Just consider how difficult, if not outright impossible, it is to know all the details of the public interest, the general welfare, or the common good. (The American founders got it right: the public good is simply for everyone to be free to pursue his or her happiness!) Interventionists suffer from the conceit that they know what people ought to choose and proceed to set up their structure of incentives accordingly. But this is a fatal conceit, as F. A. Hayek so aptly described it--these folks do not know how people should choose; they only imagine they know. They have all kinds of nifty ideas of what sort of insurance programs are best for us all, what retirements programs workers should sign up for, whether people should save or spend money, etc., etc. The nudge-ocrats make no secret of their confidence that they know it all for the vast numbers of Americans. But this confidence is entirely unjustified. The problem is that since they do not know what is best for us all, when they make general policy they cannot get it right. There is simply no way to get it right for millions and millions of people with their highly varied priorities and opportunities.

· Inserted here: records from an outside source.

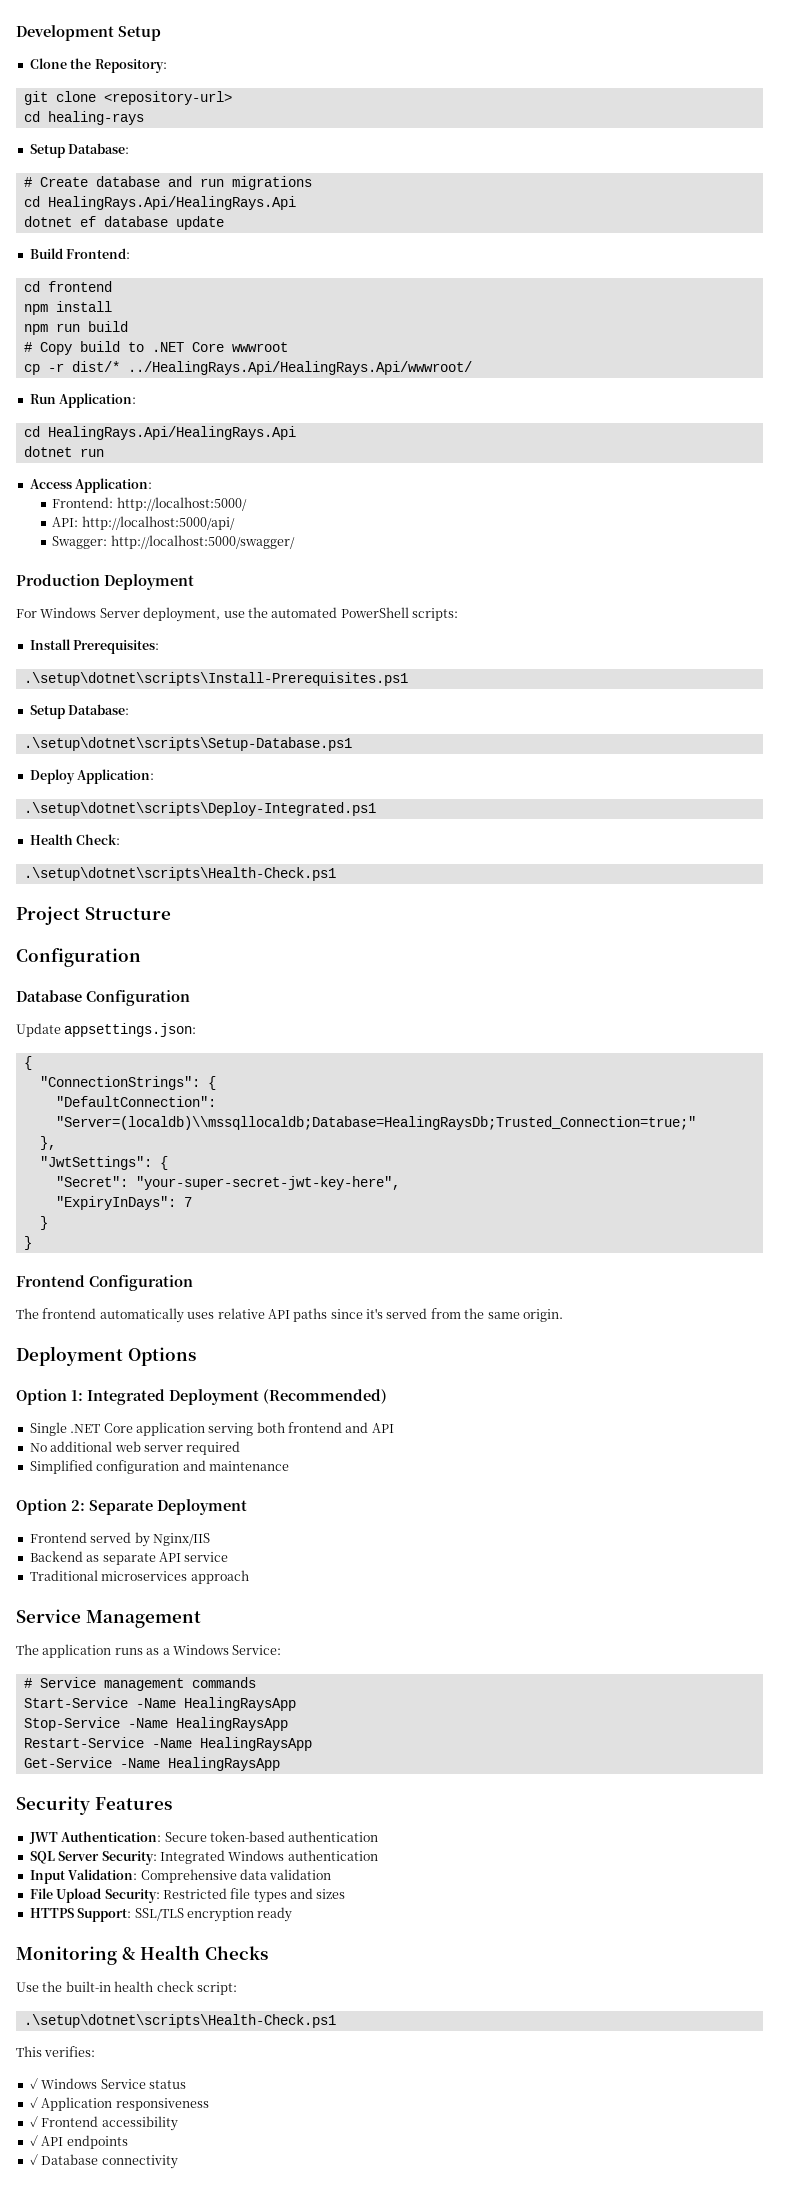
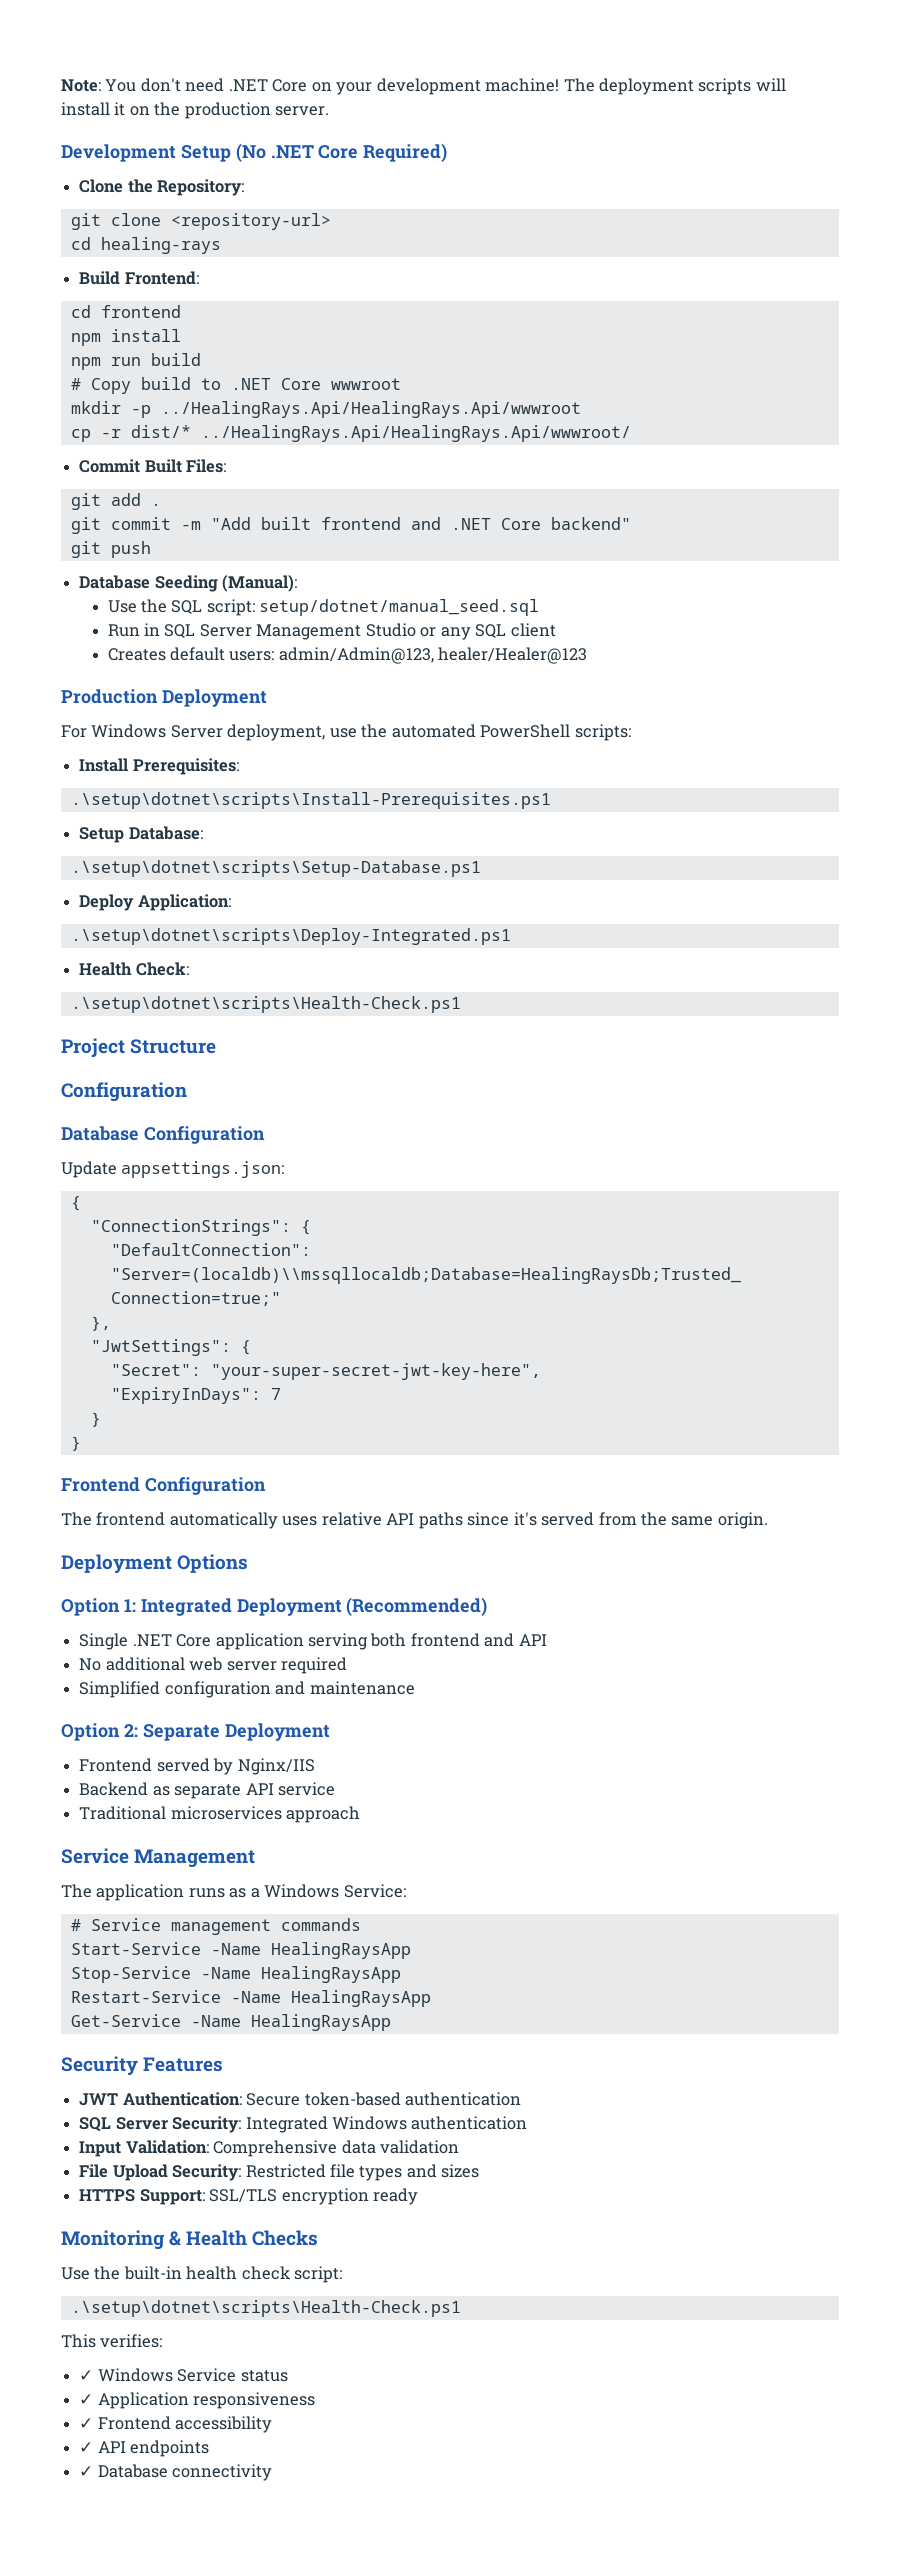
- Development Setup
+ Note: You don't need .NET Core on your development machine! The deployment scripts will install it on the production server.
+ Development Setup (No .NET Core Required)
  cd healing-rays
- Setup Database:
- # Create database and run migrations
- cd HealingRays.Api/HealingRays.Api
- dotnet ef database update
+ mkdir -p ../HealingRays.Api/HealingRays.Api/wwwroot
- Run Application:
- cd HealingRays.Api/HealingRays.Api
- dotnet run
- Access Application:
- Frontend: http://localhost:5000/
- API: http://localhost:5000/api/
- Swagger: http://localhost:5000/swagger/
+ Commit Built Files:
+ git add .
+ git commit -m "Add built frontend and .NET Core backend"
+ git push
+ Database Seeding (Manual):
+ Use the SQL script: setup/dotnet/manual_seed.sql
+ Run in SQL Server Management Studio or any SQL client
+ Creates default users: admin/Admin@123, healer/Healer@123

But the nudge-ocrats insist that they do know it and proceed to forge elaborate schemes to steer us in the direction they believe we all ought to aim for. Since, first of all, this is a myth and, second, they have goals of their own which they mistake for the goals of those whom they propose to nudge, they will mostly foul things up good and hard. (Now and then, of course, they can get things right, too--as with the broken clock that gets the time right twice a day!)

With just a bit of attention to Hayek's thesis of the fatal conceit and the Tullock-Buchanan's thesis of public choice, the error of nudge-ocracy could become evident. But the conceit prevents these folks from even considering these obstacles to their outlook!